But that demand is colliding with the push for local government to be fiscally cautious, even as its coffers brim with surplus tax dollars. Los Angeles’ major governmental institutions were racked with financial problems during the cash-poor mid-1990s and criticized for not operating in a more businesslike manner.

Now political leaders, stung by memories of near-insolvency, are singing the tune of fiscal conservatism and tight payrolls, even as the region’s labor movement feels its oats after a string of victories.

Los Angeles County’s massive government is now the region’s largest employer, with 55 different bargaining units representing its 87,000 employees. The largest of those by far is the influential Service Employees International Union Local 660, which represents 47,000 workers who do everything from driving ambulances in unincorporated areas of the county to shuffling papers inside the Hall of Administration in downtown Los Angeles.

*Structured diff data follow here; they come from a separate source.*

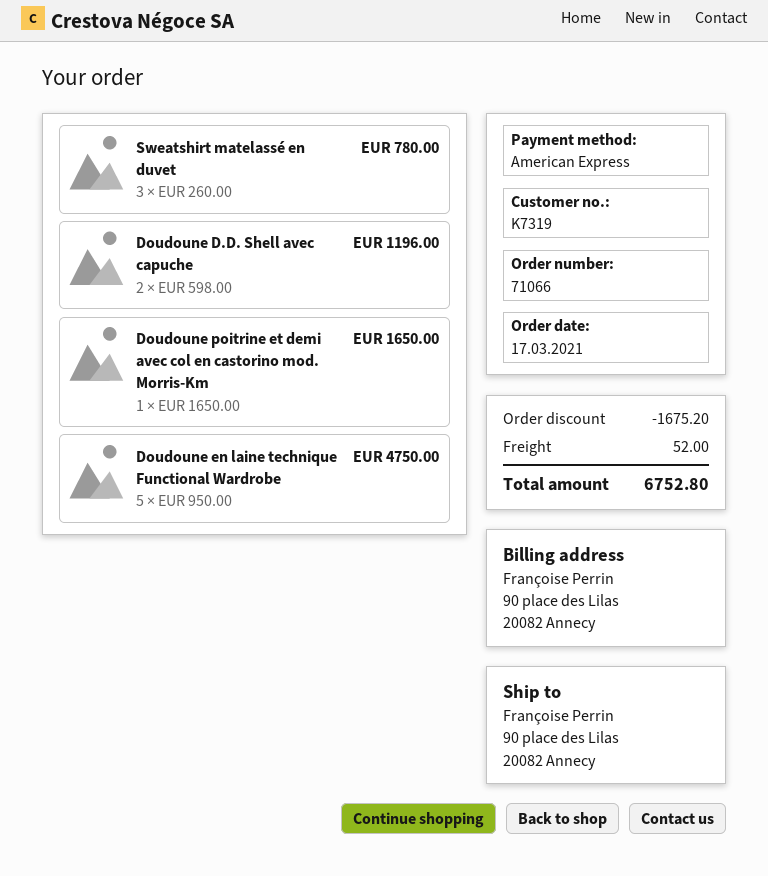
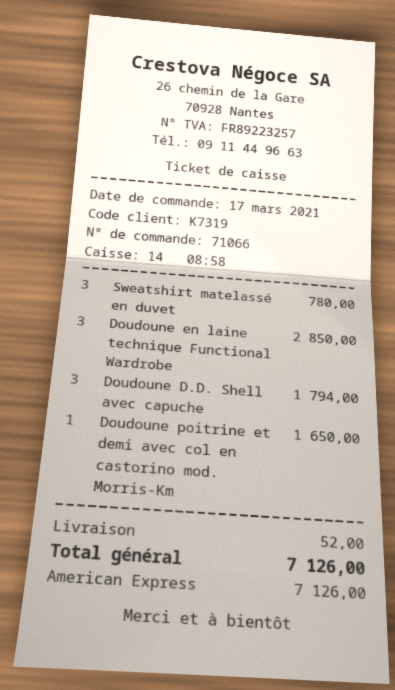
Doudoune D.D. Shell avec capuche: 2 for 1196.00 -> 3 for 1794.00
Doudoune en laine technique Functional Wardrobe: 5 for 4750.00 -> 3 for 2850.00
discount: 1675.20 -> none
total: 6752.80 -> 7126.00

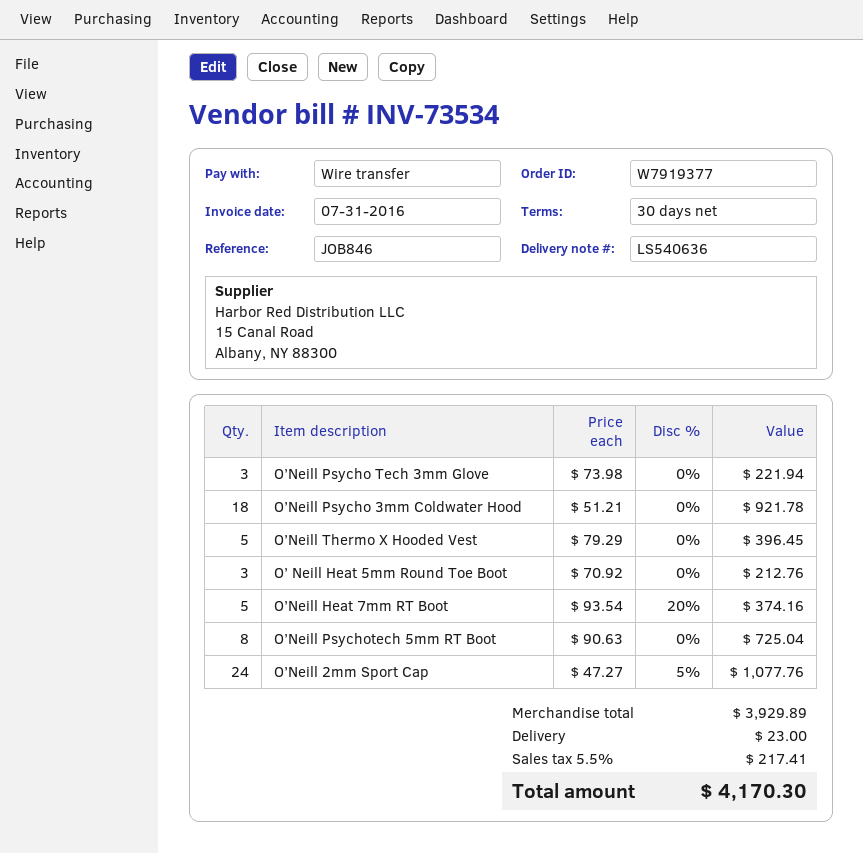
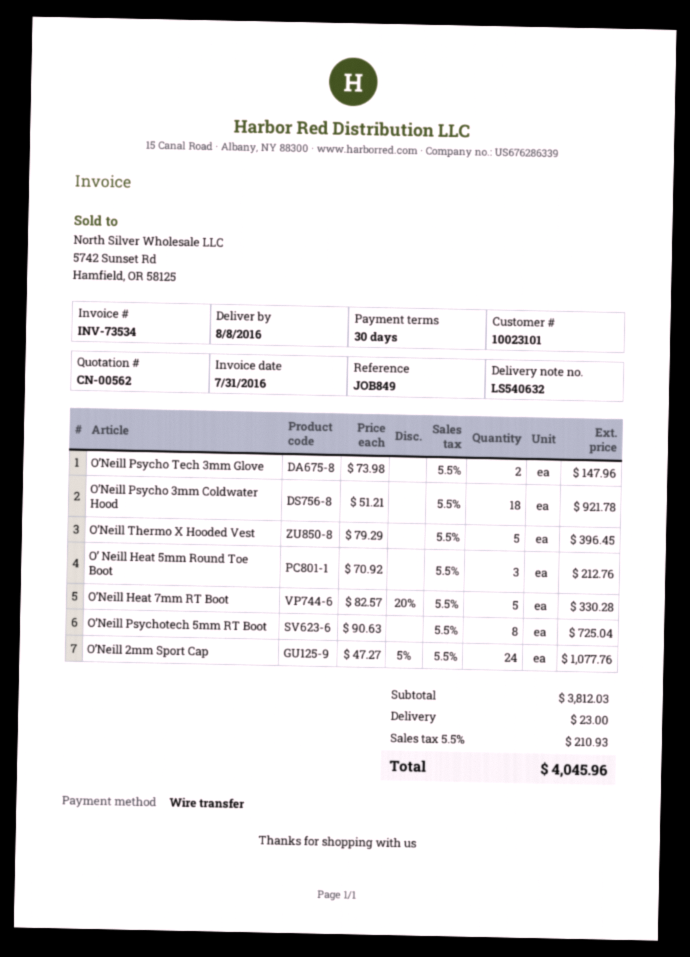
delivery note number: LS540636 -> LS540632
reference: JOB846 -> JOB849
O’Neill Psycho Tech 3mm Glove: 3 x 73.98 = 221.94 -> 2 x 73.98 = 147.96
O’Neill Heat 7mm RT Boot: 5 x 93.54 - 20% = 374.16 -> 5 x 82.57 - 20% = 330.28
subtotal: 3929.89 -> 3812.03
tax: 5.5% = 217.41 -> 5.5% = 210.93
total: 4170.30 -> 4045.96

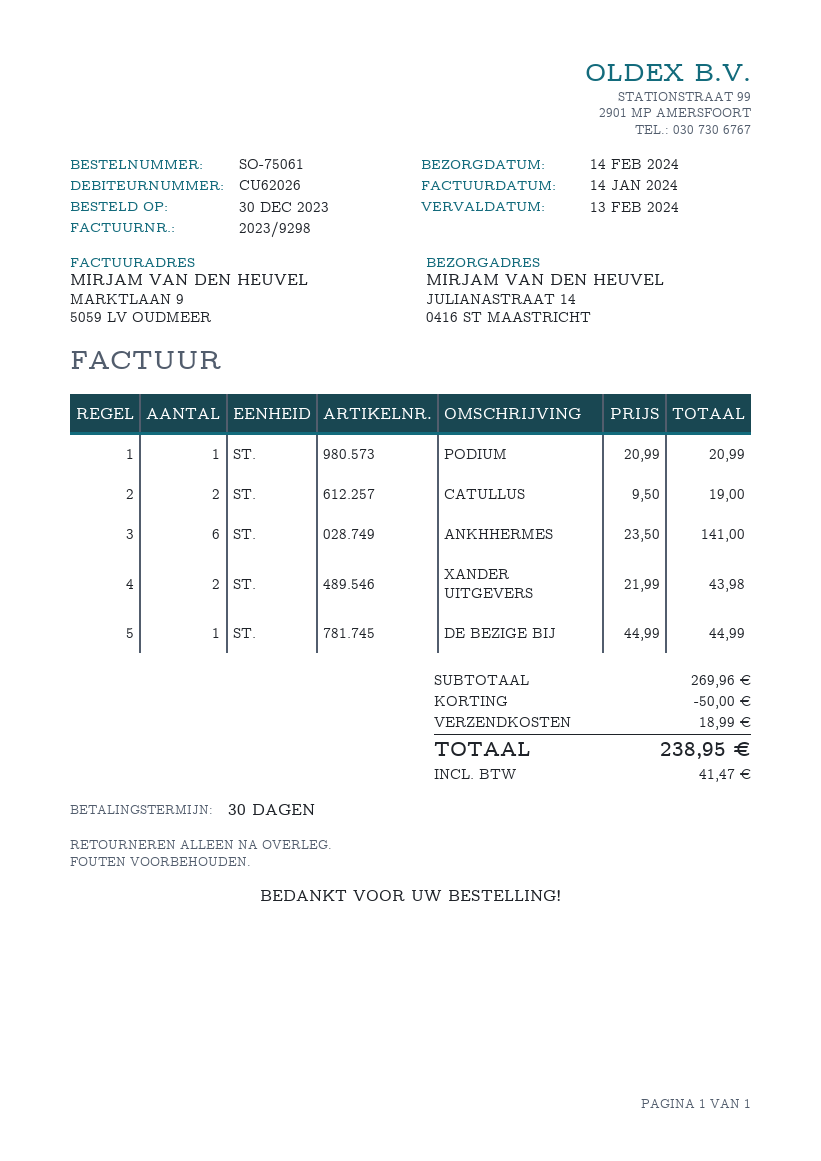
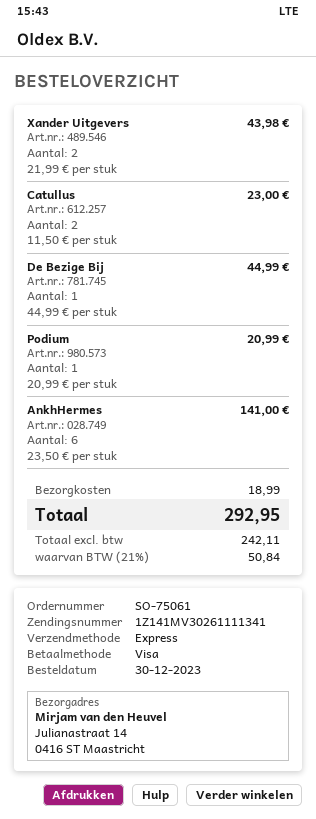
CATULLUS: 2 x 9.50 = 19.00 -> 2 x 11.50 = 23.00
discount: 50.00 -> none
tax: 41.47 -> 50.84
total: 238.95 -> 292.95

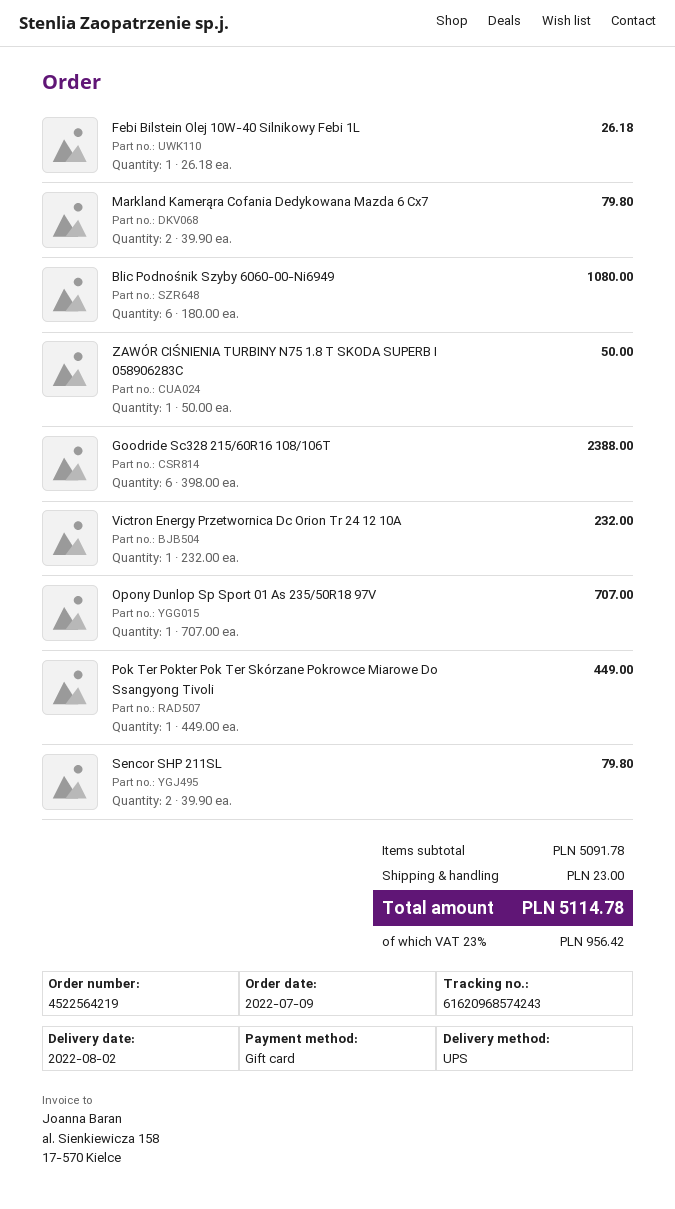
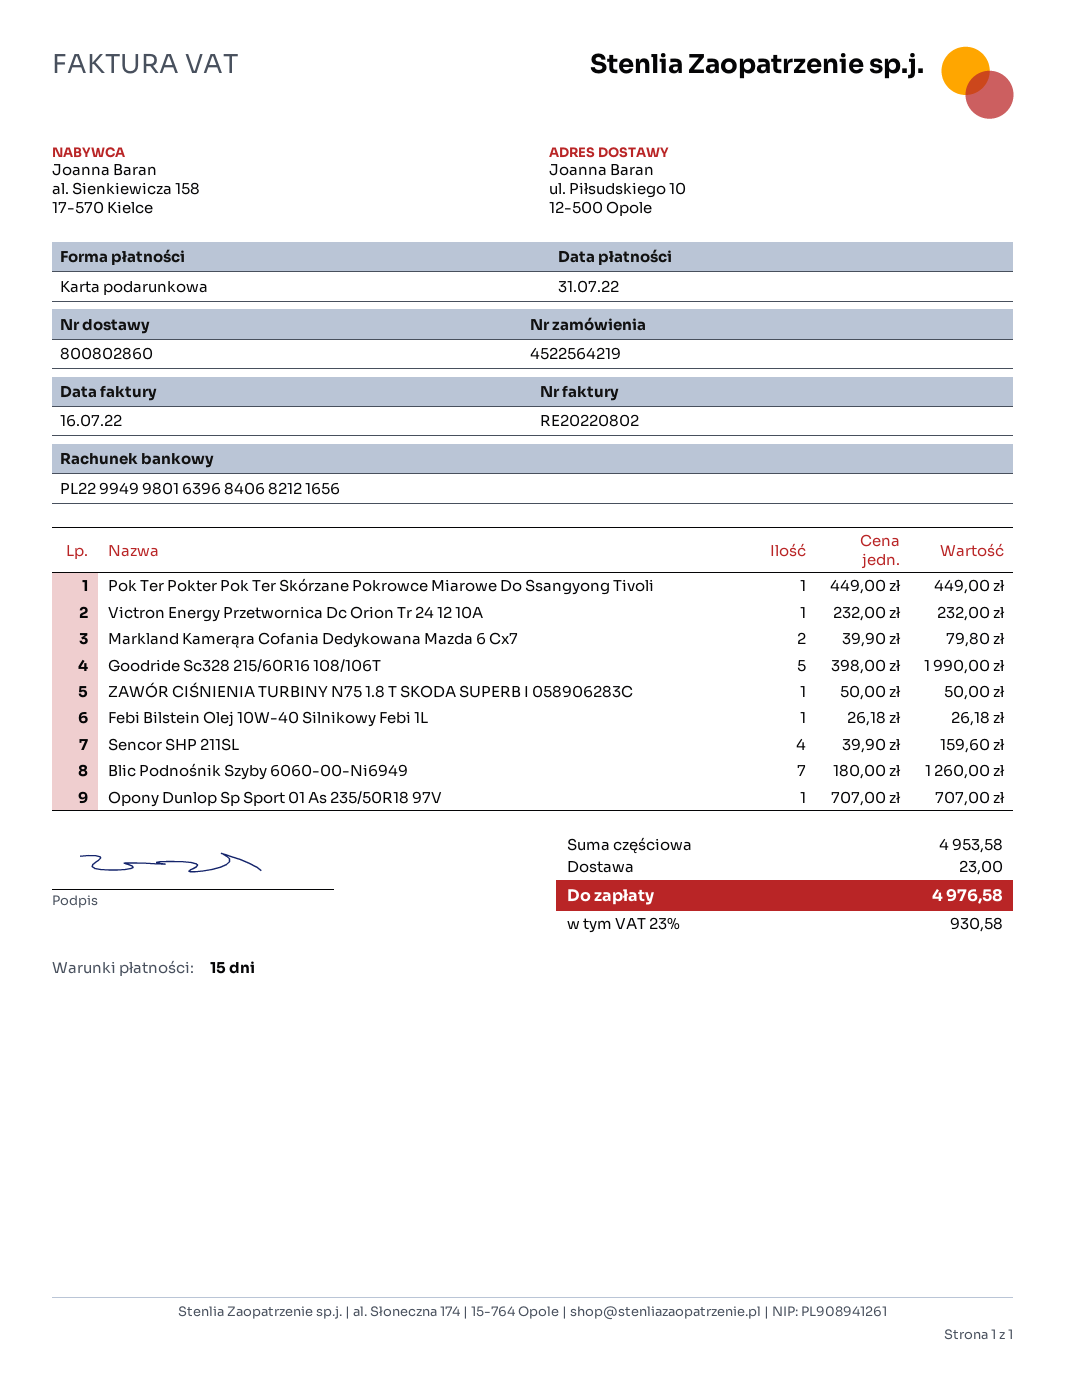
Blic Podnośnik Szyby 6060-00-Ni6949: 6 x 180.00 = 1080.00 -> 7 x 180.00 = 1260.00
Goodride Sc328 215/60R16 108/106T: 6 x 398.00 = 2388.00 -> 5 x 398.00 = 1990.00
Sencor SHP 211SL: 2 x 39.90 = 79.80 -> 4 x 39.90 = 159.60
subtotal: 5091.78 -> 4953.58
tax: 23% = 956.42 -> 23% = 930.58
total: 5114.78 -> 4976.58

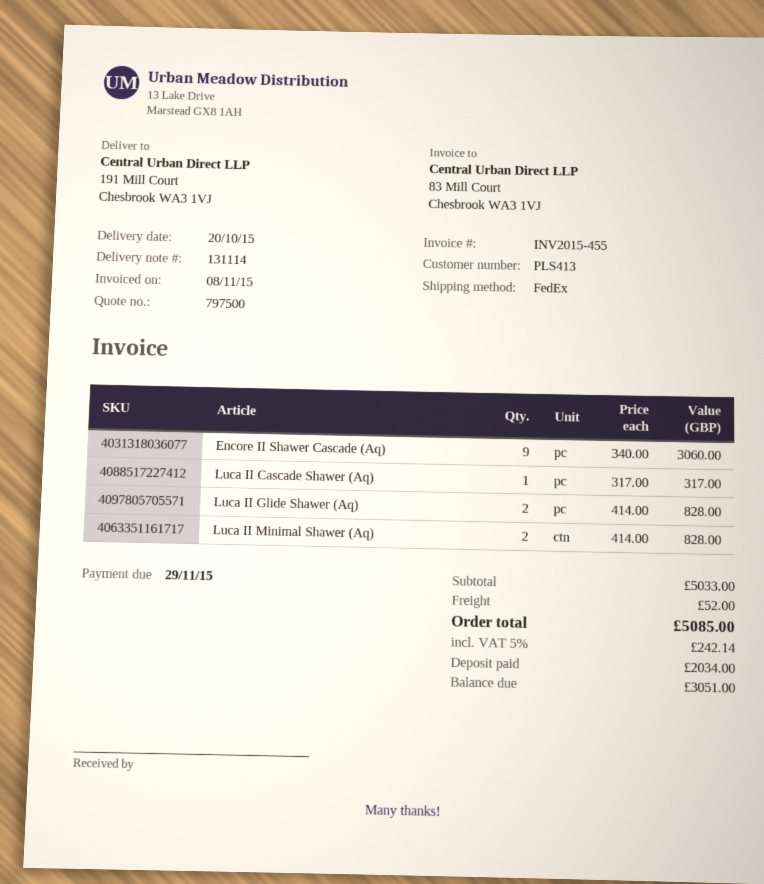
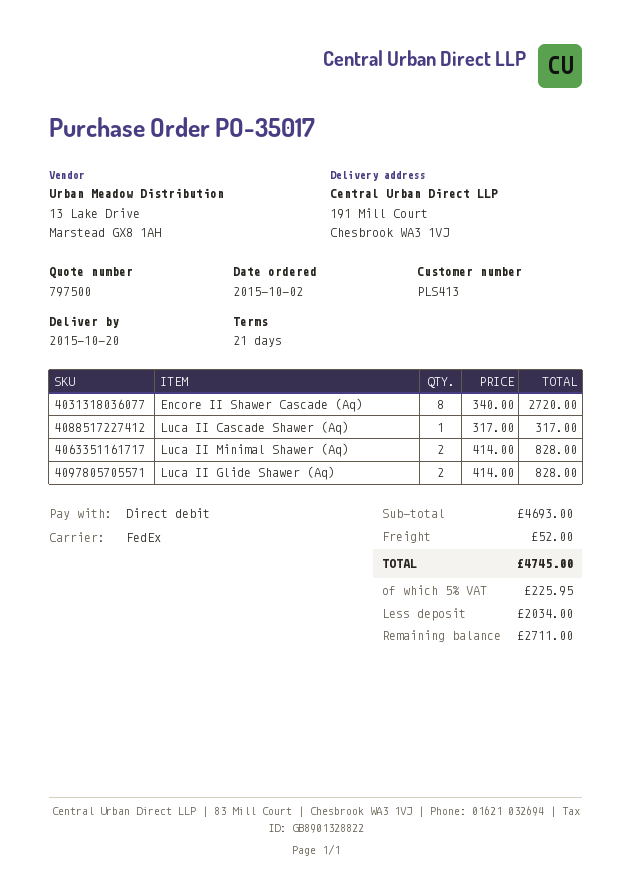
Encore II Shawer Cascade (Aq): 9 x 340.00 = 3060.00 -> 8 x 340.00 = 2720.00
subtotal: 5033.00 -> 4693.00
tax: 5% = 242.14 -> 5% = 225.95
total: 5085.00 -> 4745.00
balance: 3051.00 -> 2711.00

Local 660’s members range from part-time library workers, who lackhealth insurance and make $7 an hour, to nurses earning $53,000 a year. But 60% of them earn less than $32,000 annually, union officials say.

Though many other county unions--including those representing firefighters and sheriff’s deputies--have accepted the county’s offer of a 9% pay boost spread over three years, Local 660 for more than a year has vowed to strike unless it gets more, because it says its members are either shut out of, or slipping out of, the middle class.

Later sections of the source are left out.